* _HOW TO COMPLETE THIS TASK_
Look through the records below and collect all lines that hold the string "align".

══════════

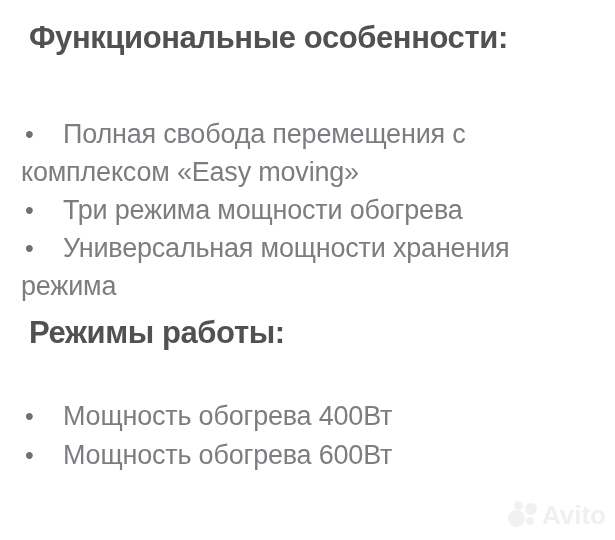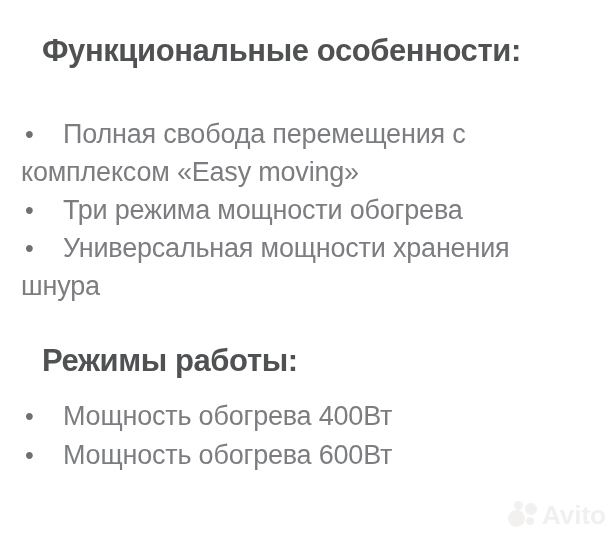--- a/index.html
+++ b/index.html
@@ -14,7 +14,7 @@
   .heading {
     position: absolute;
     left: 29px;
-    margin: 13px;
+    margin: 0;
     font-size: 31px;
     font-weight: bold;
     letter-spacing: -0.4px;

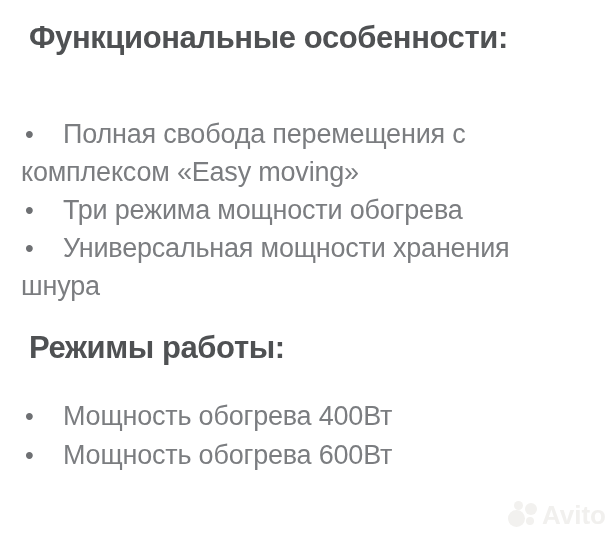--- a/index.html
+++ b/index.html
@@ -96,7 +96,7 @@
       <span class="bullet">•</span><span>Универсальная мощности хранения</span>
     </div>
     <div class="line">
-      <span>шнура</span>
+      <span>режима</span>
     </div>
   </div>
 

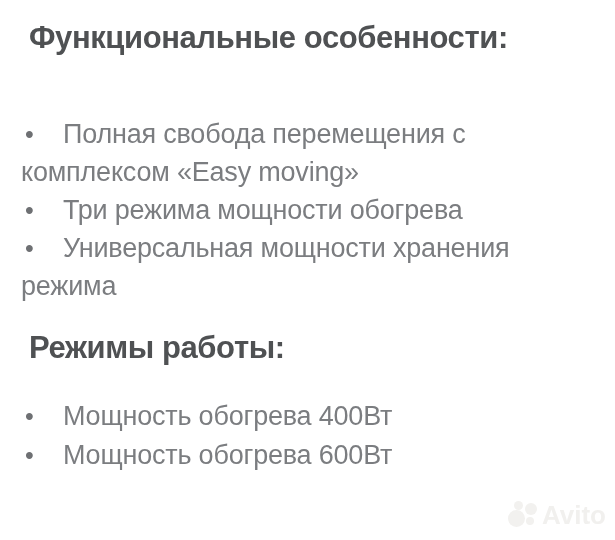--- a/index.html
+++ b/index.html
@@ -22,7 +22,7 @@
     white-space: nowrap;
   }
   #heading-1 { top: 20px; }
-  #heading-2 { top: 330px; text-align: right; }
+  #heading-2 { top: 315px; text-align: right; }
   .list {
     position: absolute;
     left: 21px;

══════════

* _EXERCISE OUTPUT_
-  #heading-2 { top: 330px; text-align: right; }
+  #heading-2 { top: 315px; text-align: right; }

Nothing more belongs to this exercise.